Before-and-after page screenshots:
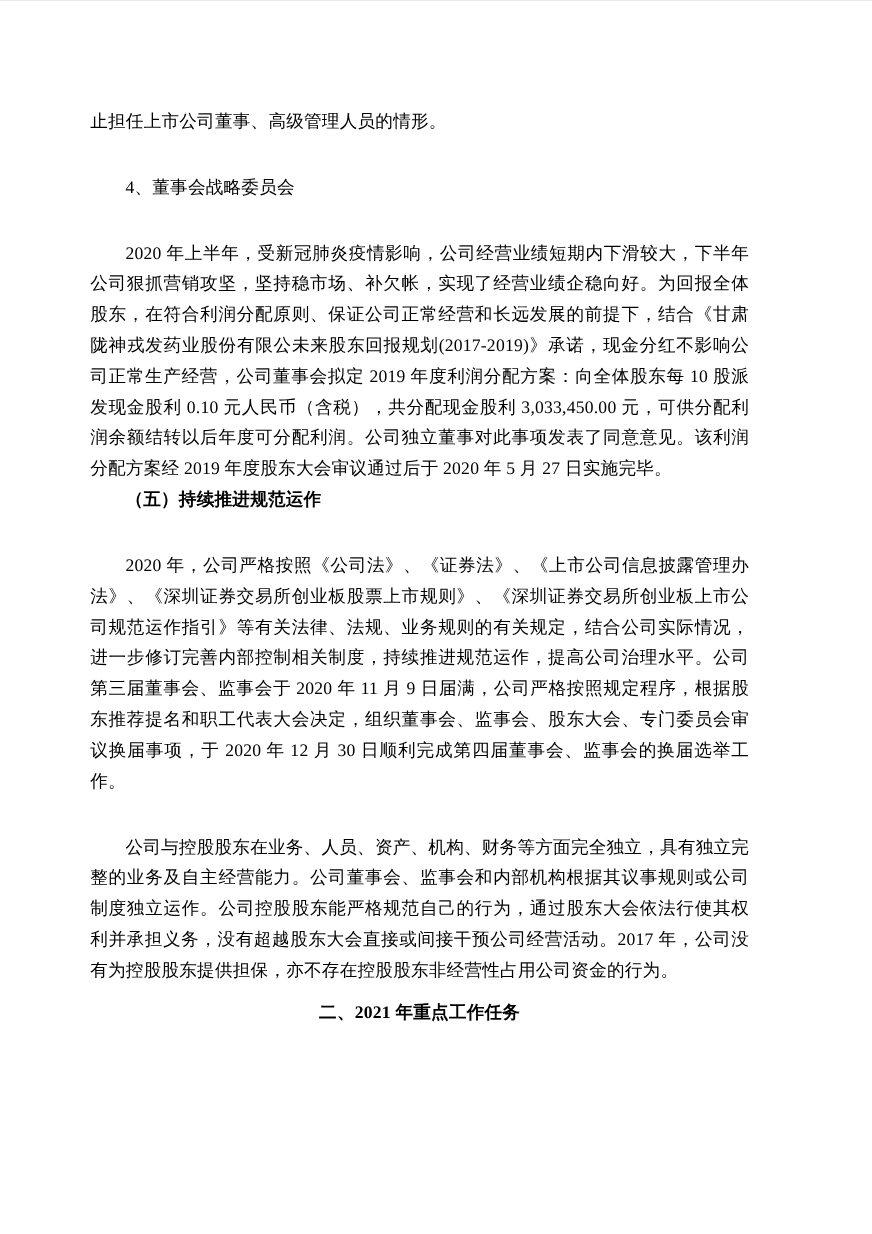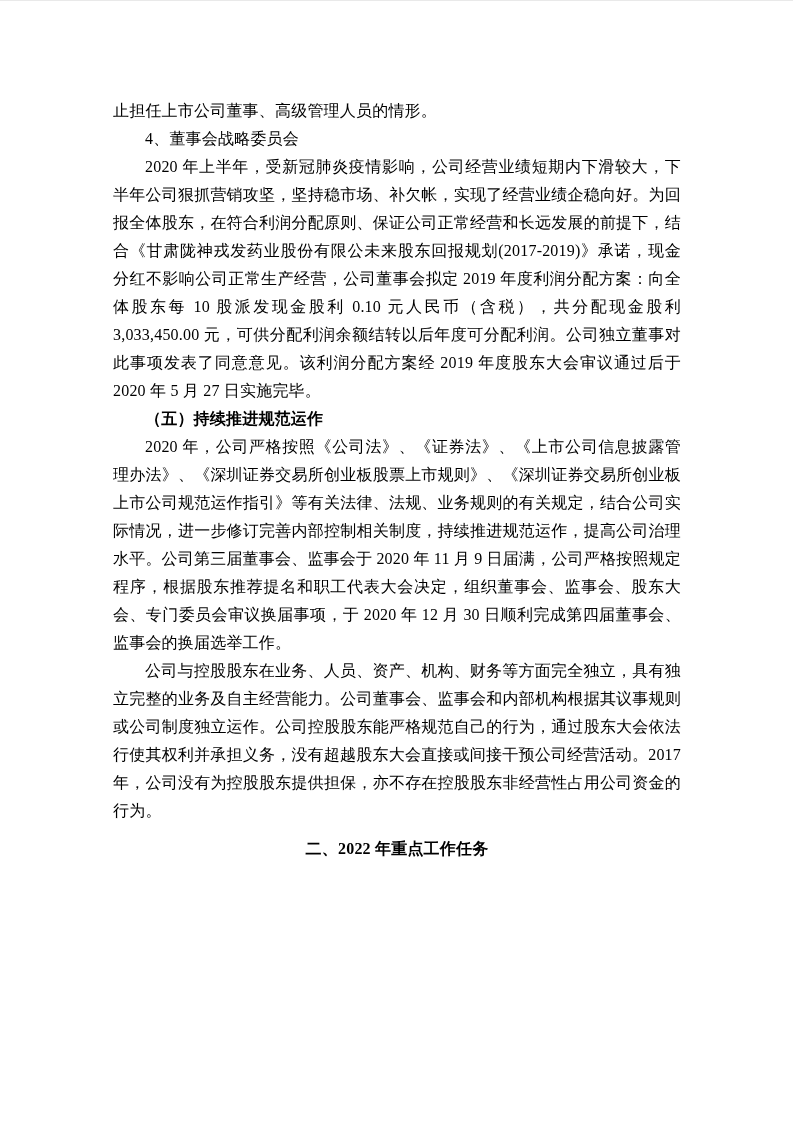--- a/index.html
+++ b/index.html
@@ -10,34 +10,35 @@
     width: 793px;
     height: 1122px;
     background: #ffffff;
     color: #000000;
     overflow: hidden;
   }
   .page {
     box-sizing: border-box;
     width: 793px;
     height: 922px;
-    padding: 96px 112px 40px 113px;
+    padding: 96px 112px 40px 82px;
     border-top: 1px solid #e9e9e9;
     font-family: "Liberation Serif", "DejaVu Serif", serif;
     font-size: 16px;
     line-height: 28px;
     text-align: justify;
     letter-spacing: 0.2px;
   }
   .block {
     margin: 0;
     padding: 0;
   }
   .indent {
     text-indent: 2em;
+    margin-top: 32px;
   }
   .section-heading {
     font-weight: bold;
     text-indent: 2em;
   }
   .chapter-heading {
     font-weight: bold;
     text-align: center;
     text-indent: 0;
     margin-top: 10px;
@@ -54,14 +55,14 @@
 
 
   <p class="block indent">2020 年上半年，受新冠肺炎疫情影响，公司经营业绩短期内下滑较大，下半年公司狠抓营销攻坚，坚持稳市场、补欠帐，实现了经营业绩企稳向好。为回报全体股东，在符合利润分配原则、保证公司正常经营和长远发展的前提下，结合《甘肃陇神戎发药业股份有限公未来股东回报规划(2017-2019)》承诺，现金分红不影响公司正常生产经营，公司董事会拟定 2019 年度利润分配方案：向全体股东每 10 股派发现金股利 0.10 元人民币（含税），共分配现金股利 3,033,450.00 元，可供分配利润余额结转以后年度可分配利润。公司独立董事对此事项发表了同意意见。该利润分配方案经 2019 年度股东大会审议通过后于 2020 年 5 月 27 日实施完毕。</p>
 
   <p class="block section-heading">（五）持续推进规范运作</p>
 
   <p class="block indent">2020 年，公司严格按照《公司法》、《证券法》、《上市公司信息披露管理办法》、《深圳证券交易所创业板股票上市规则》、《深圳证券交易所创业板上市公司规范运作指引》等有关法律、法规、业务规则的有关规定，结合公司实际情况，进一步修订完善内部控制相关制度，持续推进规范运作，提高公司治理水平。公司第三届董事会、监事会于 2020 年 11 月 9 日届满，公司严格按照规定程序，根据股东推荐提名和职工代表大会决定，组织董事会、监事会、股东大会、专门委员会审议换届事项，于 2020 年 12 月 30 日顺利完成第四届董事会、监事会的换届选举工作。</p>
 
   <p class="block indent">公司与控股股东在业务、人员、资产、机构、财务等方面完全独立，具有独立完整的业务及自主经营能力。公司董事会、监事会和内部机构根据其议事规则或公司制度独立运作。公司控股股东能严格规范自己的行为，通过股东大会依法行使其权利并承担义务，没有超越股东大会直接或间接干预公司经营活动。2017 年，公司没有为控股股东提供担保，亦不存在控股股东非经营性占用公司资金的行为。</p>
 
-  <p class="block chapter-heading">二、2022 年重点工作任务</p>
+  <p class="block chapter-heading">二、2021 年重点工作任务</p>
 </div>
 
 </body></html>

Exercise requirements: Return every line from the records above that holds the word "chapter".

Result below:
   .chapter-heading {
-  <p class="block chapter-heading">二、2022 年重点工作任务</p>
+  <p class="block chapter-heading">二、2021 年重点工作任务</p>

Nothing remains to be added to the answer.